TASK DATA Block Start

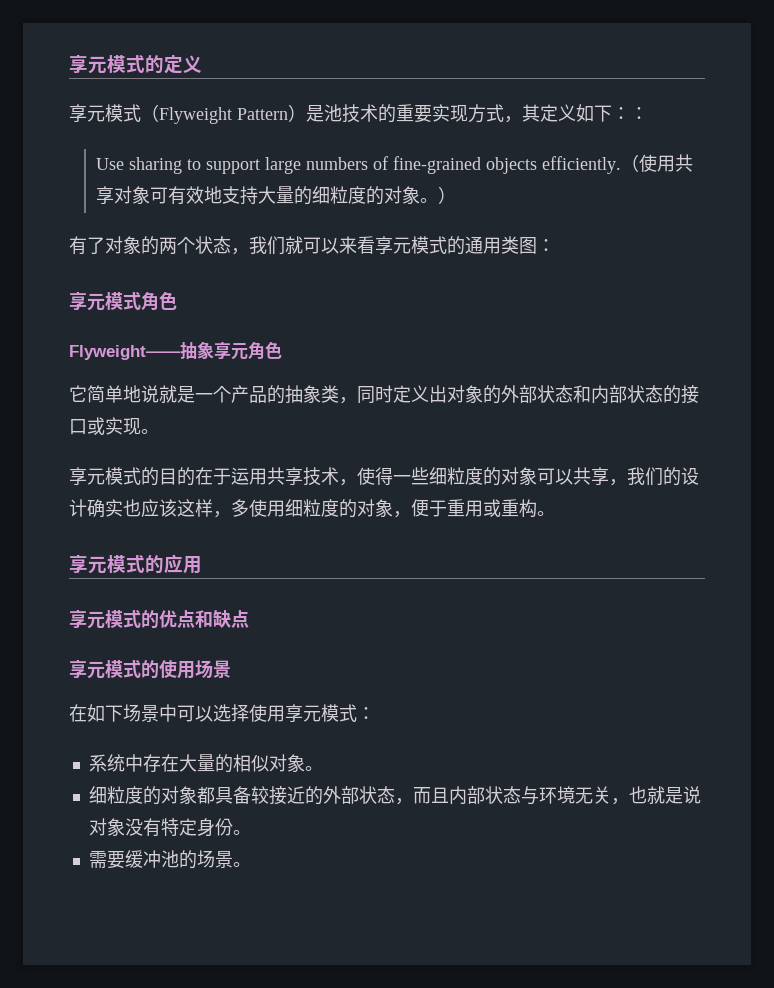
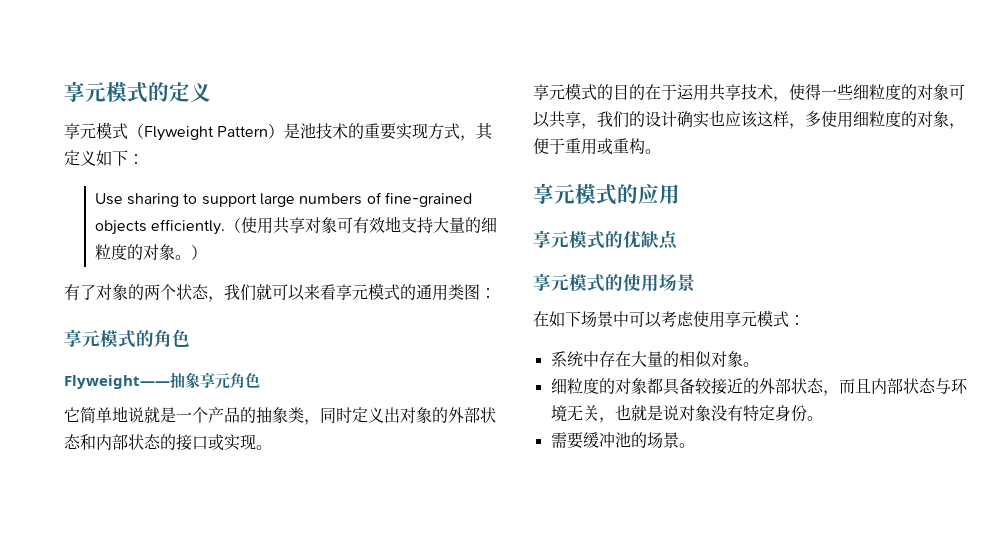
- 享元模式（Flyweight Pattern）是池技术的重要实现方式，其定义如下：：
+ 享元模式（Flyweight Pattern）是池技术的重要实现方式，其定义如下：
- 享元模式角色
+ 享元模式的角色
- 享元模式的优点和缺点
+ 享元模式的优缺点
- 在如下场景中可以选择使用享元模式：
+ 在如下场景中可以考虑使用享元模式：

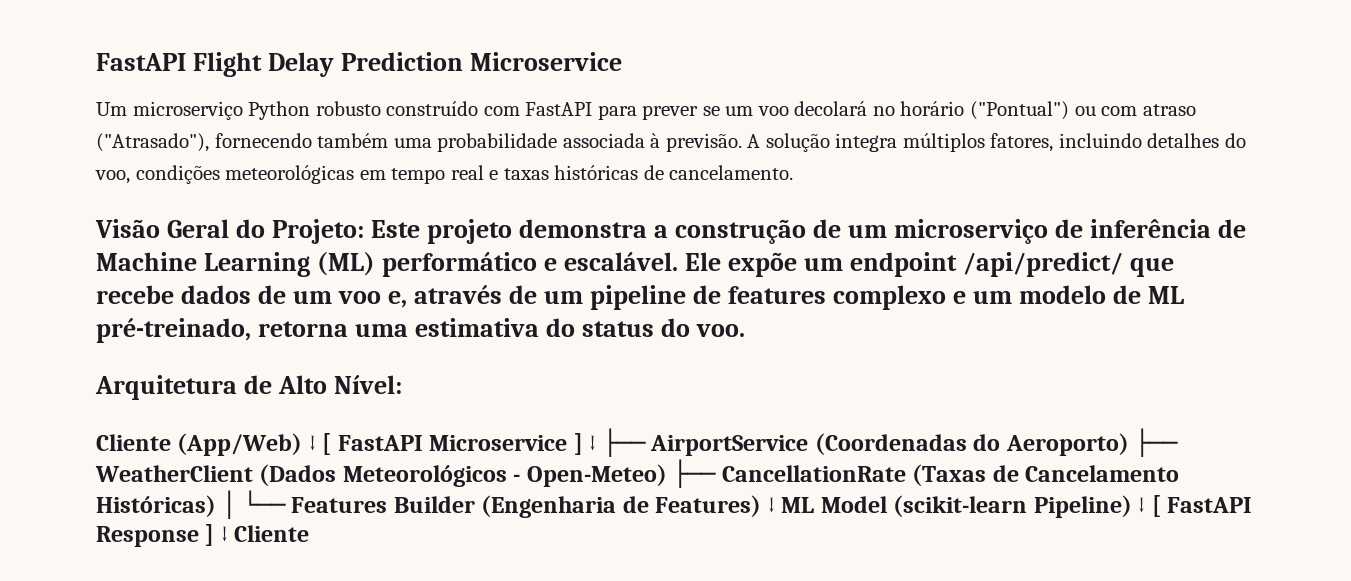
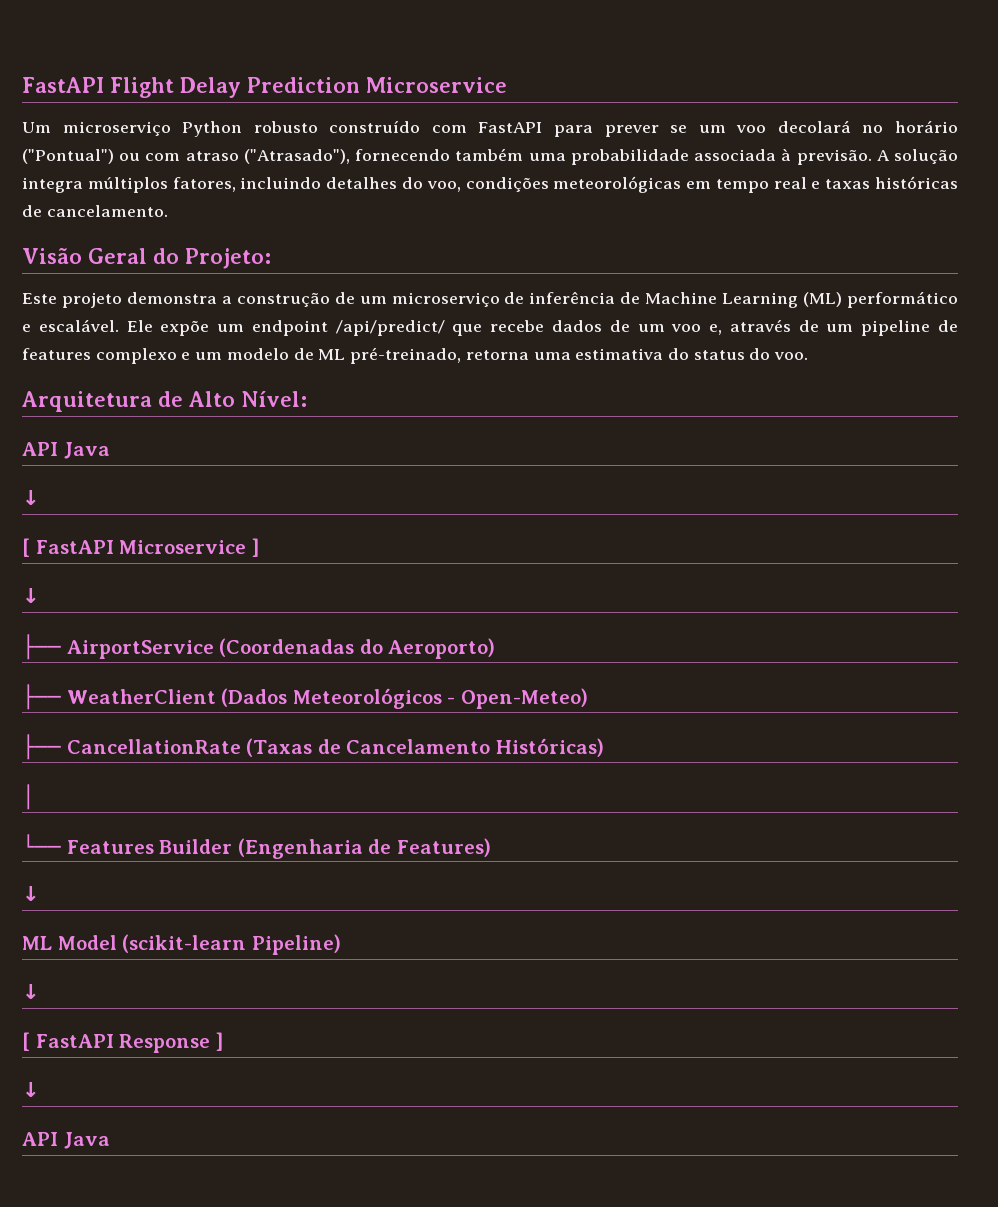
- Visão Geral do Projeto: Este projeto demonstra a construção de um microserviço de inferência de Machine Learning (ML) performático e escalável.
+ Visão Geral do Projeto:
+ Este projeto demonstra a construção de um microserviço de inferência de Machine Learning (ML) performático e escalável.
  Arquitetura de Alto Nível:
- Cliente (App/Web) ↓ [ FastAPI Microservice ] ↓ ├── AirportService (Coordenadas do Aeroporto) ├── WeatherClient (Dados Meteorológicos - Open-Meteo) ├── CancellationRate (Taxas de Cancelamento Históricas) │ └── Features Builder (Engenharia de Features) ↓ ML Model (scikit-learn Pipeline) ↓ [ FastAPI Response ] ↓ Cliente
+ API Java
+ ↓
+ [ FastAPI Microservice ]
+ ↓
+ ├── AirportService (Coordenadas do Aeroporto)
+ ├── WeatherClient (Dados Meteorológicos - Open-Meteo)
+ ├── CancellationRate (Taxas de Cancelamento Históricas)
+ │
+ └── Features Builder (Engenharia de Features)
+ ↓
+ ML Model (scikit-learn Pipeline)
+ ↓
+ [ FastAPI Response ]
+ ↓
+ API Java

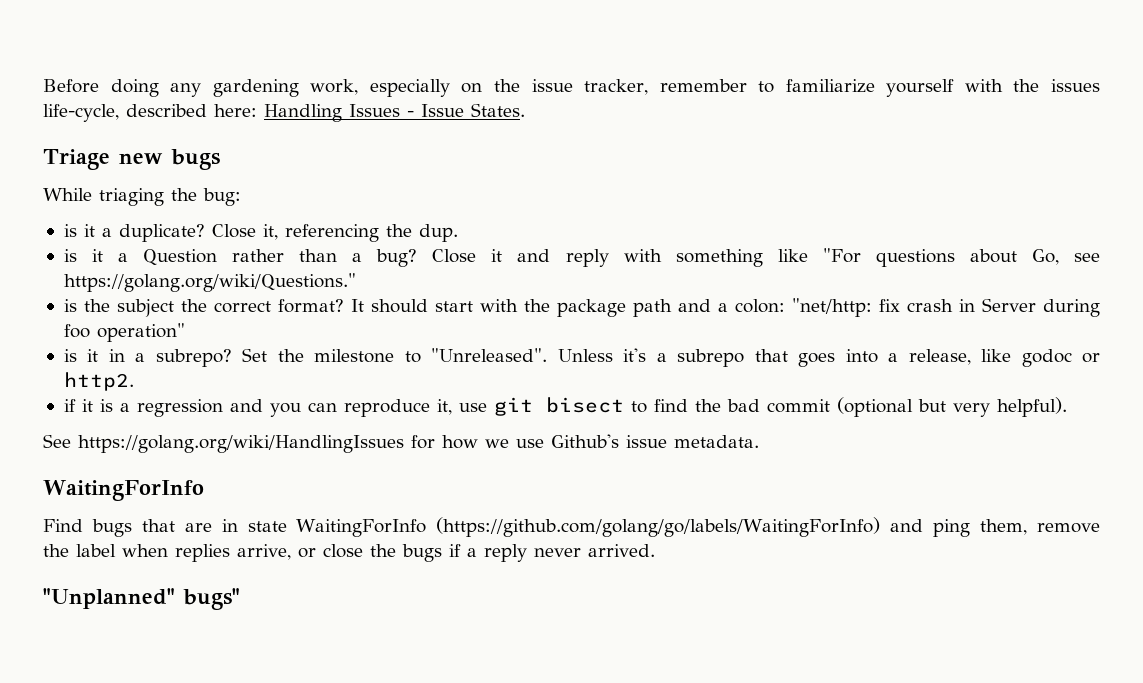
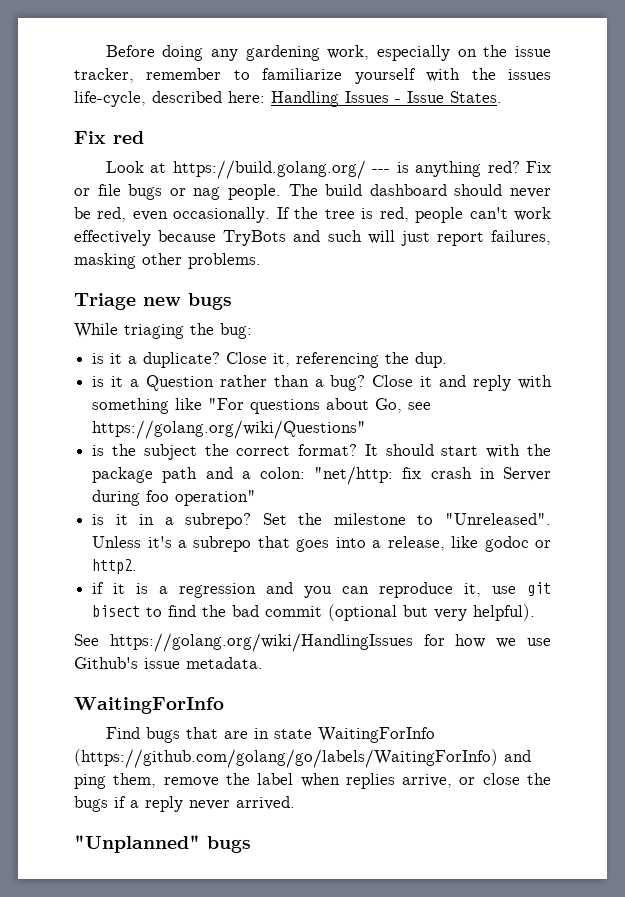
+ Fix red
+ Look at https://build.golang.org/ --- is anything red? Fix or file bugs or nag people. The build dashboard should never be red, even occasionally. If the tree is red, people can't work effectively because TryBots and such will just report failures, masking other problems.
- Close it and reply with something like "For questions about Go, see https://golang.org/wiki/Questions."
+ Close it and reply with something like "For questions about Go, see https://golang.org/wiki/Questions"
- "Unplanned" bugs"
+ "Unplanned" bugs

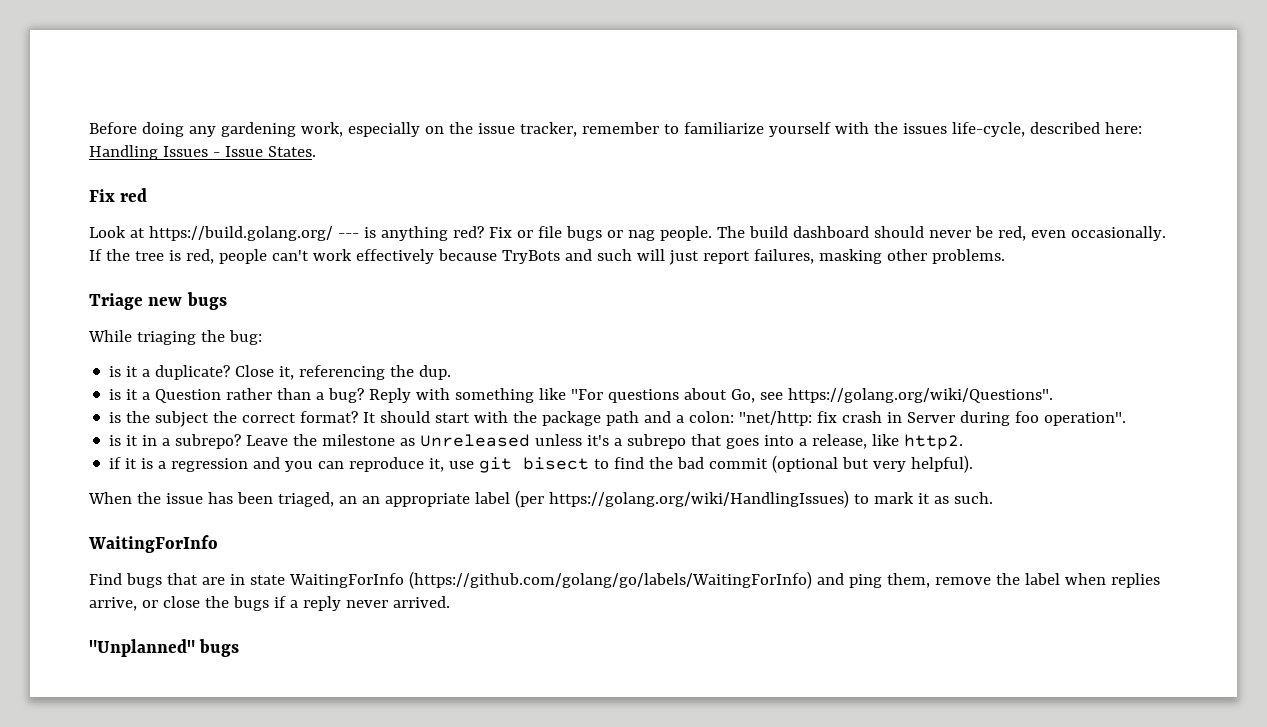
- Close it and reply with something like "For questions about Go, see https://golang.org/wiki/Questions"
+ Reply with something like "For questions about Go, see https://golang.org/wiki/Questions".
- It should start with the package path and a colon: "net/http: fix crash in Server during foo operation"
+ It should start with the package path and a colon: "net/http: fix crash in Server during foo operation".
- Set the milestone to "Unreleased". Unless it's a subrepo that goes into a release, like godoc or http2.
+ Leave the milestone as Unreleased unless it's a subrepo that goes into a release, like http2.
- See https://golang.org/wiki/HandlingIssues for how we use Github's issue metadata.
+ When the issue has been triaged, an an appropriate label (per https://golang.org/wiki/HandlingIssues) to mark it as such.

TASK DATA Block End

- [EXERCISE DESCRIPTION]: Above are records; write out the lines from the one with "Arquitetura de Alto" down to the one with "- Set the milestone", exactly, leaving the pictures out.

- [SOLUTION TO THE EXERCISE]:
  Arquitetura de Alto Nível:
- Cliente (App/Web) ↓ [ FastAPI Microservice ] ↓ ├── AirportService (Coordenadas do Aeroporto) ├── WeatherClient (Dados Meteorológicos - Open-Meteo) ├── CancellationRate (Taxas de Cancelamento Históricas) │ └── Features Builder (Engenharia de Features) ↓ ML Model (scikit-learn Pipeline) ↓ [ FastAPI Response ] ↓ Cliente
+ API Java
+ ↓
+ [ FastAPI Microservice ]
+ ↓
+ ├── AirportService (Coordenadas do Aeroporto)
+ ├── WeatherClient (Dados Meteorológicos - Open-Meteo)
+ ├── CancellationRate (Taxas de Cancelamento Históricas)
+ │
+ └── Features Builder (Engenharia de Features)
+ ↓
+ ML Model (scikit-learn Pipeline)
+ ↓
+ [ FastAPI Response ]
+ ↓
+ API Java

+ Fix red
+ Look at https://build.golang.org/ --- is anything red? Fix or file bugs or nag people. The build dashboard should never be red, even occasionally. If the tree is red, people can't work effectively because TryBots and such will just report failures, masking other problems.
- Close it and reply with something like "For questions about Go, see https://golang.org/wiki/Questions."
+ Close it and reply with something like "For questions about Go, see https://golang.org/wiki/Questions"
- "Unplanned" bugs"
+ "Unplanned" bugs

- Close it and reply with something like "For questions about Go, see https://golang.org/wiki/Questions"
+ Reply with something like "For questions about Go, see https://golang.org/wiki/Questions".
- It should start with the package path and a colon: "net/http: fix crash in Server during foo operation"
+ It should start with the package path and a colon: "net/http: fix crash in Server during foo operation".
- Set the milestone to "Unreleased". Unless it's a subrepo that goes into a release, like godoc or http2.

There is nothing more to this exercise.